Cruise is also running a lot of simulations-about 200,000 hours of computing work on Google Cloud Platform every day-and one of them is an end-to-end 3D Unreal Engine environment called The Matrix by Cruise employees.This environment allows engineers to construct any situation that they can imagine, while synthesizing sensor inputs such as camera lenses, LIDAR, and radar to feed data to virtual unmanned vehicles.
Hussein Mehanna, Cruise ’s head of AI, said: “The handling of the long tail situation is why unmanned vehicles have become one of the most difficult and exciting AI problems in the world, and it is for this reason that we expect unmanned vehicles and theirThe underlying model must have a very high performance level. Just look at the training data, which includes thousands of lidar scan points, high-resolution images, radar data, and information from various other sensors. All of theseBoth require a lot of infrastructure. ”
Above: GM Cruise ’s end-to-end simulation environment in The Matrix.
Cruise has to run 30,000 instances on 300,000 processor cores and 5000 graphics cards each day, and each instance must cycle through various scenarios encountered in a single drive and generate 300 TB of results.(This is basically like driving 30,000 virtual cars at the same time.) Then the company conducts research through replay (including extracting real-world sensor data, replaying the data into the car’s software, and then manually marking the groundLive data is used for performance comparison. It also uses planning simulation, which is to create a derivative of up to hundreds of thousands of scenes by adjusting variables such as the speed of the opposing vehicle and the distance between the two vehicles.

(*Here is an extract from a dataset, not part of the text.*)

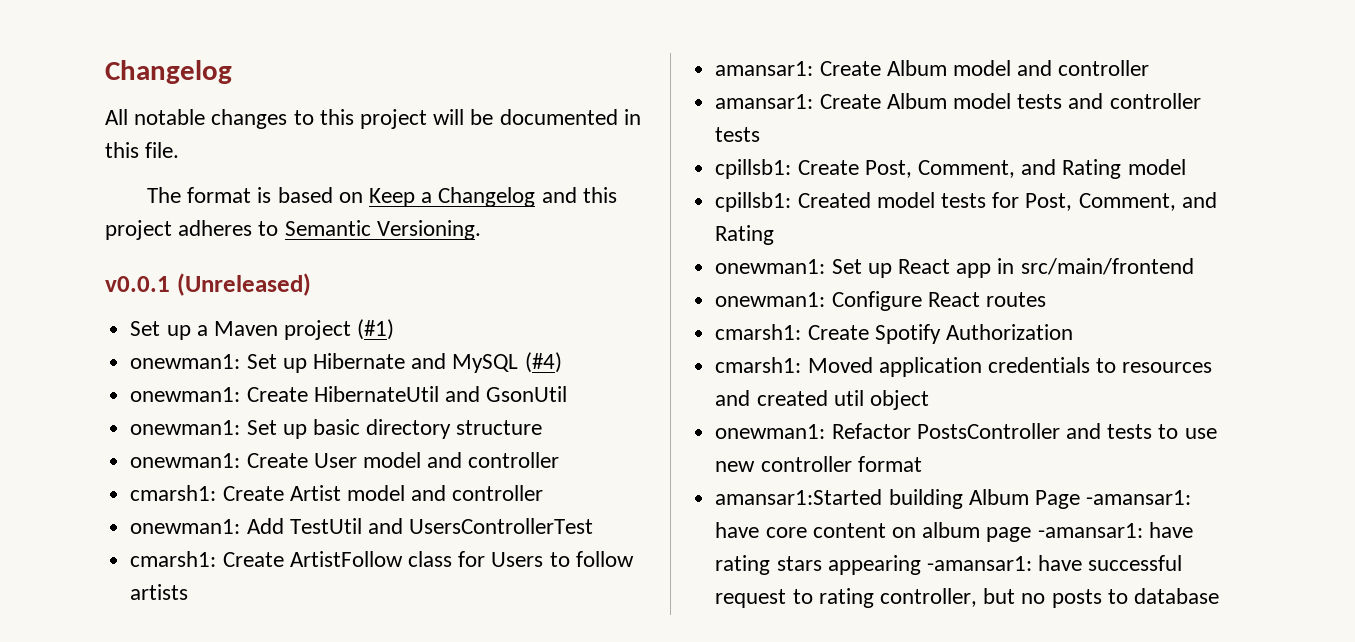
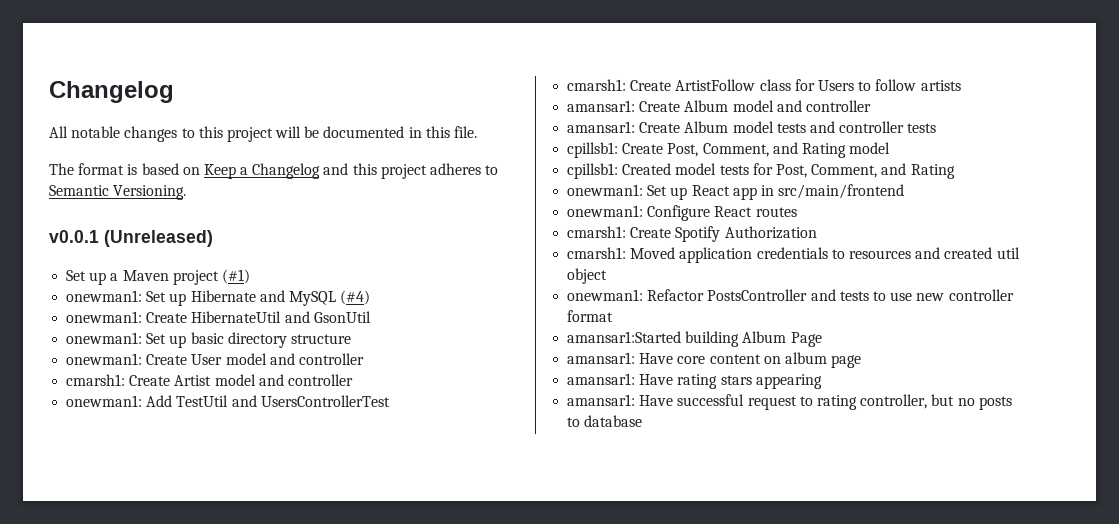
- amansar1:Started building Album Page -amansar1: have core content on album page -amansar1: have rating stars appearing -amansar1: have successful request to rating controller, but no posts to database
+ amansar1:Started building Album Page
+ amansar1: Have core content on album page
+ amansar1: Have rating stars appearing
+ amansar1: Have successful request to rating controller, but no posts to database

According to Tom Boyd, Cruise ’s vice president of simulation, engineers have to make choices, such as modeling those scene elements and how granular the modeling should be.For example, they have to weigh whether the simulated tire slip (which depends on the mileage of the car, road conditions, or even the metal used for the axle) is compared to the lidar reflection or radar multipath echo of the car windshield and rearview mirror.Modeling is more important.
Cruise has another way to manage the various trade-offs of the simulation, which is to use the framework to meet the requirements of the test for different accuracy.Those who do not need 3D graphics testing can run more than 100 times in real time on commercial hardware.Boyd said: “There is no vehicle dynamics software model that can be completely accurate. The software will gradually become very complicated.It will take months. ”
The tools in Cruise’s engineering suite include Web-based Webviz, a tool derived from the hackathon project, which is currently used by approximately 1,000 employees per month.Its latest production version allows engineers to save configurations, share various parameters, and watch vehicle simulations while running on a remote server.The other is Worldview, which is a lightweight and scalable 2D / 3D scene renderer that allows engineers to quickly build custom visualizations.